Thursday, July 21, 2005

Bush Nominee is Likely to Have Immediate Impact

If you want to have an idea as to the effect that John Roberts would have in the Supreme Court, check out this article from the Los Angeles Times:

WASHINGTON -- If confirmed by the Senate, President Bush's Supreme Court nominee could have a decisive impact this fall on cases involving abortion, assisted suicide, the death penalty and the government's pursuit of the war on terror, judging from the schedule of upcoming cases published by the court Thursday.

The court has been closely split on those issues in the past, and the cases illustrate how a more conservative replacement for Justice Sandra Day O'Connor could tip the balance to the right -- and right from the start.

Judge John G. Roberts Jr., if confirmed, would face such a test in his first week on the court. On Oct. 5, justices will hear the Bush administration's challenge to the nation's only "right to die" law.

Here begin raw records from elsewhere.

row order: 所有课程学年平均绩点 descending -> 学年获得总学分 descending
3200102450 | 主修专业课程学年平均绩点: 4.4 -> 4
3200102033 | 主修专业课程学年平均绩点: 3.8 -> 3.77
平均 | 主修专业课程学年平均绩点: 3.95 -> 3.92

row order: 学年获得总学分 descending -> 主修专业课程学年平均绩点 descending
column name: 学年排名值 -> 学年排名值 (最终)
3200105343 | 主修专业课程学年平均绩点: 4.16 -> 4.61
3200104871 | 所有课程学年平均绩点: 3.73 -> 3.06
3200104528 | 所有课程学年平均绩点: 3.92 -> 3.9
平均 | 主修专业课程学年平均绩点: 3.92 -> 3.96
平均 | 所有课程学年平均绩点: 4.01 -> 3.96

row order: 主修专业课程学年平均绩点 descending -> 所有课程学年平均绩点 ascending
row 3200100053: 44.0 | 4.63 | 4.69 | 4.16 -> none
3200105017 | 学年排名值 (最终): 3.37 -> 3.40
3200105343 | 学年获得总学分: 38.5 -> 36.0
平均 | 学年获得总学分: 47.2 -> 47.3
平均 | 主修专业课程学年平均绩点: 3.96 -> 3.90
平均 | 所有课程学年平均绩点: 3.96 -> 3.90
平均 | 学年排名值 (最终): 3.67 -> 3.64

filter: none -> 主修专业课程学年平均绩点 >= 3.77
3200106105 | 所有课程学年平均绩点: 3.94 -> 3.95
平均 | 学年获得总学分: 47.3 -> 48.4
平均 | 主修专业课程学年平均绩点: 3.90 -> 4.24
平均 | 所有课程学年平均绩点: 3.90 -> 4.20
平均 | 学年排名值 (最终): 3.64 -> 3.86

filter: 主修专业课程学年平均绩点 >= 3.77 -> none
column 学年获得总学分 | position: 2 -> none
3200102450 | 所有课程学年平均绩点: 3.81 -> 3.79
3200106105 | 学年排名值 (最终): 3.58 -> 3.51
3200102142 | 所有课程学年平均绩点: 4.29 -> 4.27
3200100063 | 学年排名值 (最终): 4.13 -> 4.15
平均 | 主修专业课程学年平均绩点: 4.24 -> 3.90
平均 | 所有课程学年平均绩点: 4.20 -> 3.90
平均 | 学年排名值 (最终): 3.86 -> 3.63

Voters in Oregon have twice approved a state measure that allows terminally ill persons to obtain from their doctor medication that will end their lives. But soon after taking office in 2001, Bush's then-Attorney General John Ashcroft declared that doctors who give lethal medication to dying Oregonians will lose their licenses to prescribe medicine.

Oregon's governor and several doctors sued to stop Ashcroft, and they relied on a state's rights argument. They said the regulation of medicine is traditionally left to the states. A federal judge in Oregon and the 9th U.S. Circuit Court of Appeals agreed and ruled Ashcroft had overstepped his bounds.

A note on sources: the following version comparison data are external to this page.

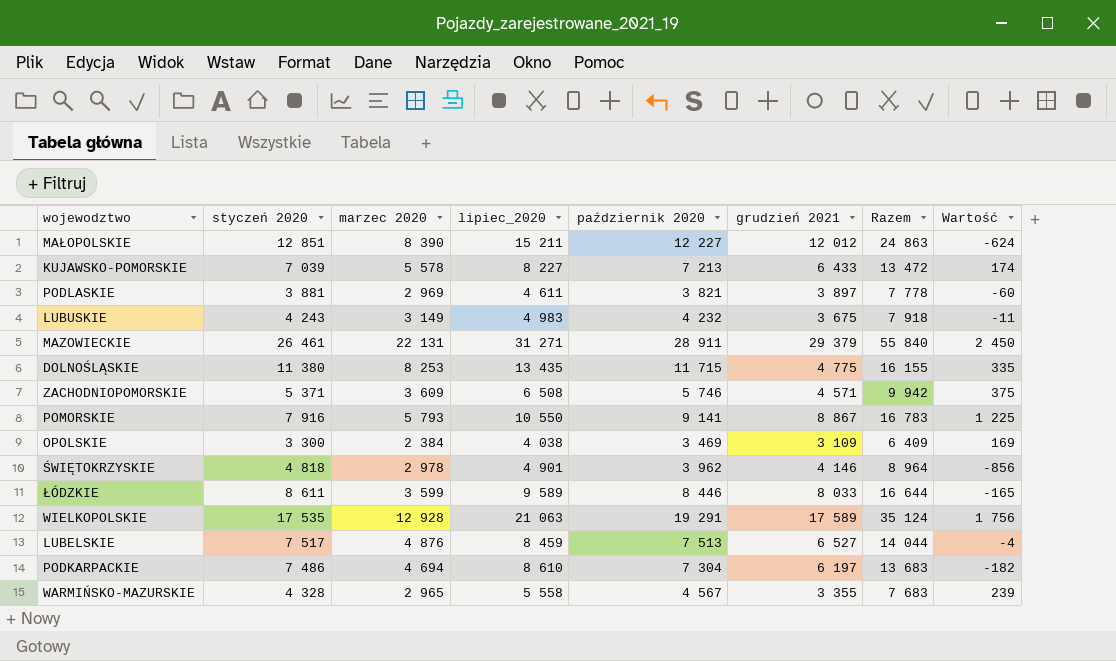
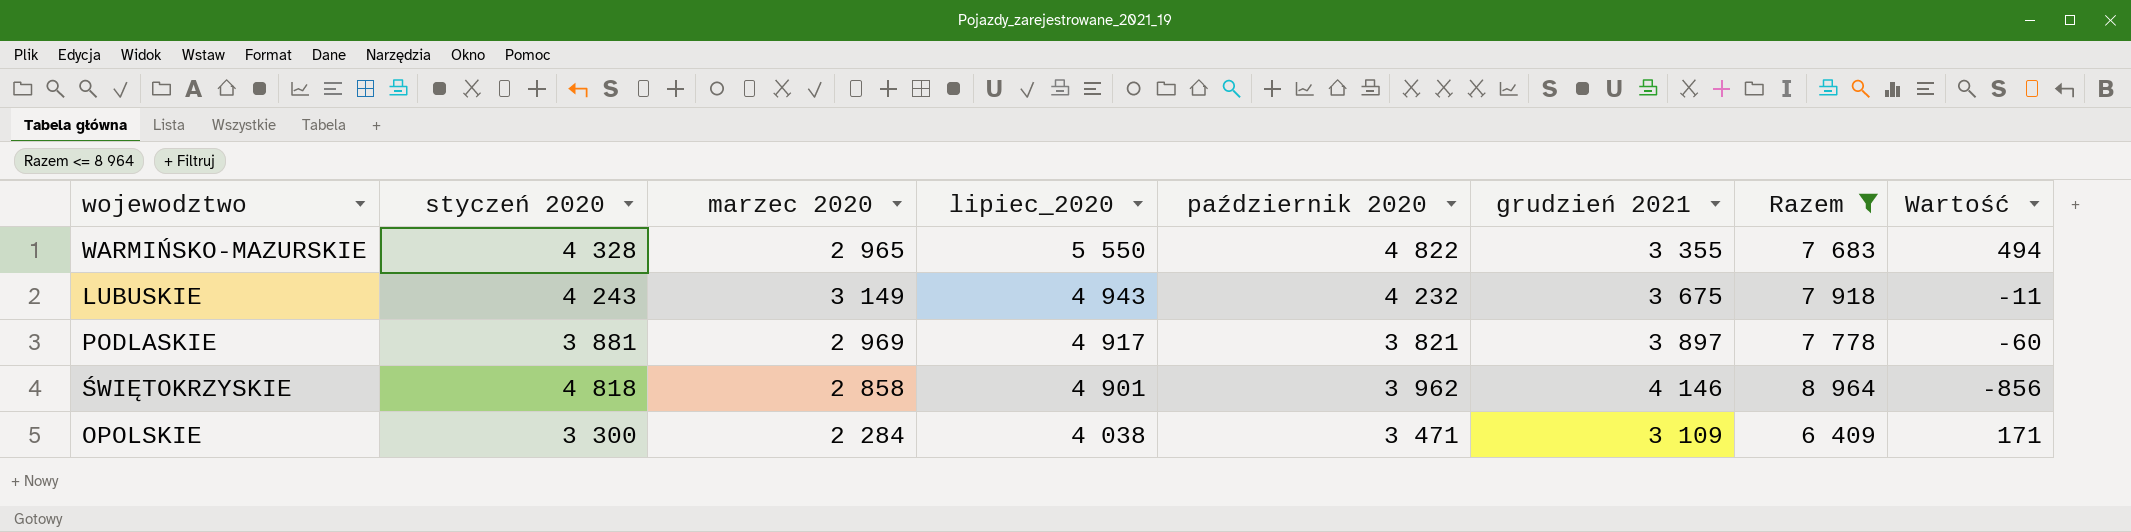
filter: none -> Razem <= 8 964
row order: none -> lipiec_2020 descending
WARMIŃSKO-MAZURSKIE | lipiec_2020: 5 558 -> 5 550
WARMIŃSKO-MAZURSKIE | październik 2020: 4 567 -> 4 822
WARMIŃSKO-MAZURSKIE | Wartość: 239 -> 494
LUBUSKIE | lipiec_2020: 4 983 -> 4 943
PODLASKIE | lipiec_2020: 4 611 -> 4 917
ŚWIĘTOKRZYSKIE | marzec 2020: 2 978 -> 2 858
OPOLSKIE | marzec 2020: 2 384 -> 2 284
OPOLSKIE | październik 2020: 3 469 -> 3 471
OPOLSKIE | Wartość: 169 -> 171

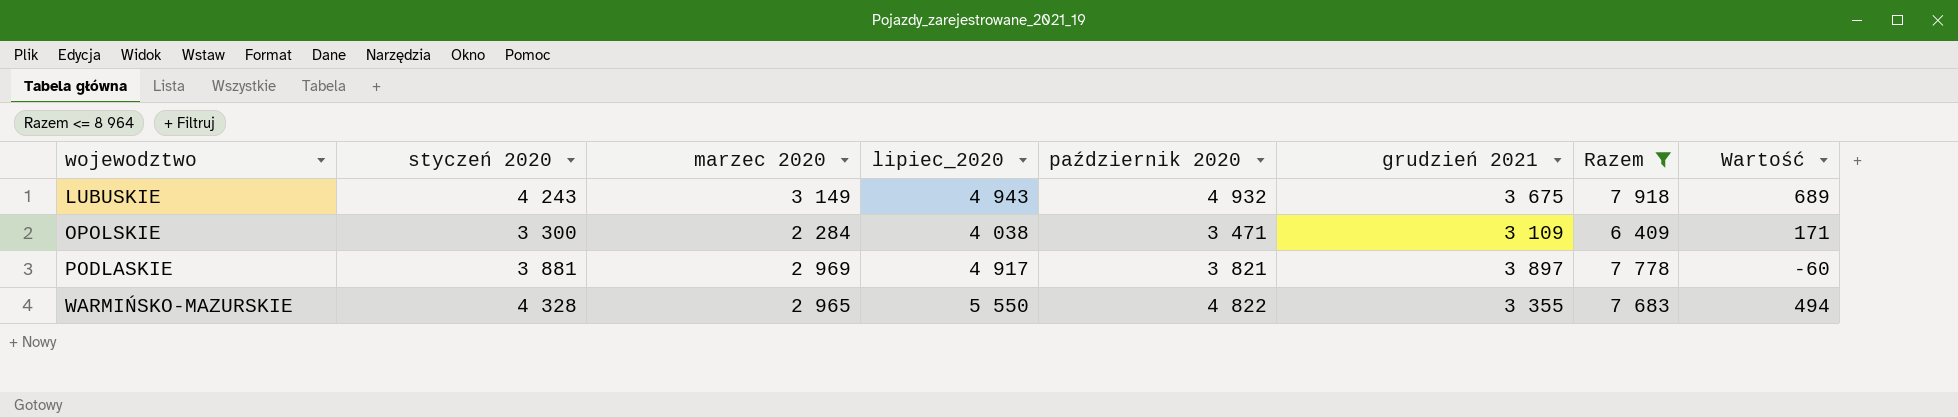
row order: lipiec_2020 descending -> wojewodztwo ascending
row ŚWIĘTOKRZYSKIE: 4 818 | 2 858 | 4 901 | 3 962 | 4 146 | 8 964 | -856 -> none
LUBUSKIE | październik 2020: 4 232 -> 4 932
LUBUSKIE | Wartość: -11 -> 689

Justice O'Connor had been a steady defender of state's rights, and the Oregon case has parallels to last month's medical marijuana Supreme Court case. Even though she would not have voted to legalize medical marijuana, California voters did so, and the court should uphold this decision, she said in dissent. In the Oregon case, anti-abortion activists have filed briefs siding with the Bush administration and arguing that assisted-suicide is a crime, even if the people of Oregon think otherwise. The case could signal whether Roberts would support state's rights, the traditional conservative position, or vote to impose federal drug policy on Oregon.

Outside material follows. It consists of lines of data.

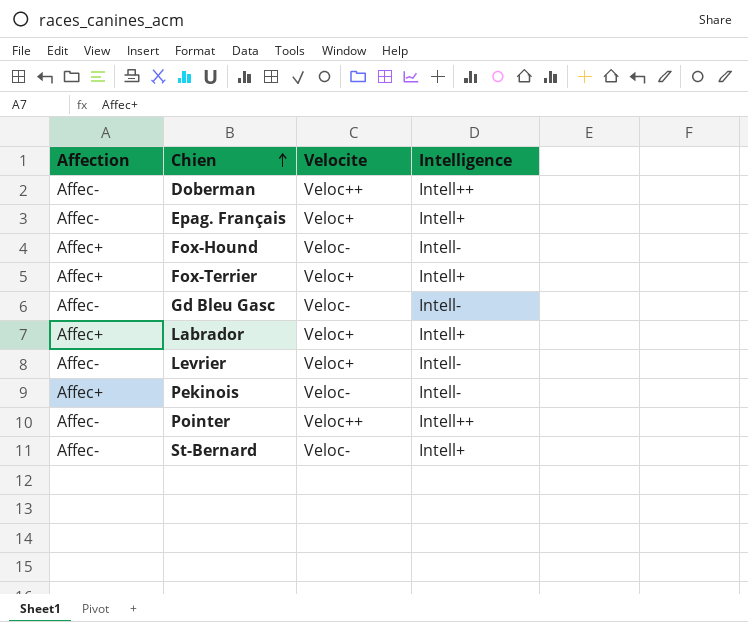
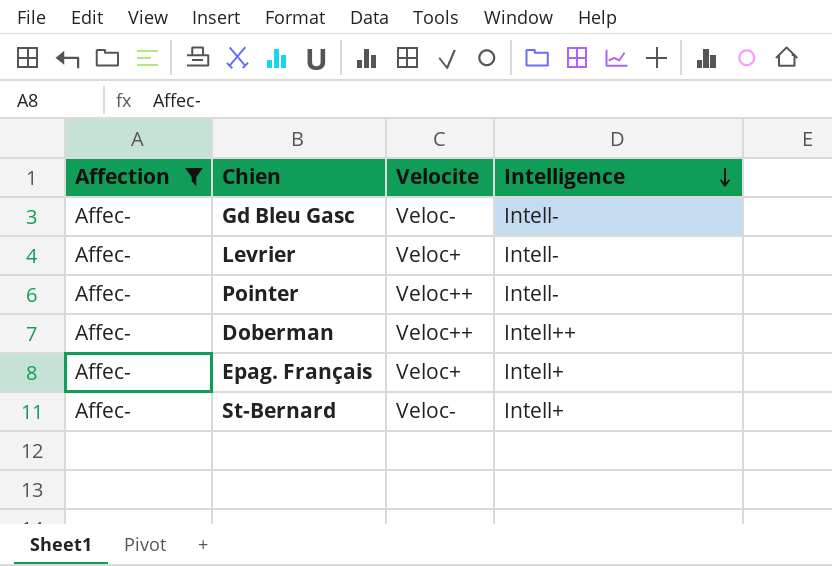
filter: none -> Affection = Affec-
row order: Chien ascending -> Intelligence descending
Pointer | Intelligence: Intell++ -> Intell-

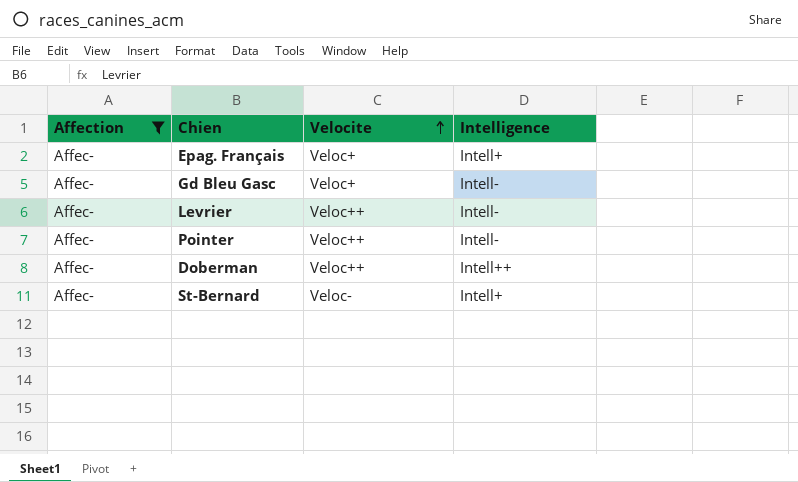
row order: Intelligence descending -> Velocite ascending
Gd Bleu Gasc | Velocite: Veloc- -> Veloc+
Levrier | Velocite: Veloc+ -> Veloc++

This is only one example. There are two abortion cases coming up to the court, a question on whether the Pentagon has a right to send military recruiters to colleges, a question on whether President Bush has the power to capture and hold "enemy combatants" indefinitely without the right to trial. There is a question of the death penalty and whether new DNA evidence can raise new doubts about an old conviction, and a question of whether federal civil rights laws for disabled persons can be enforced against states, public colleges, and prisons. If Roberts is confirmed, he could reverse many of the swing-vote decisions that Sandra Day O'Conner has made in the past on these issues.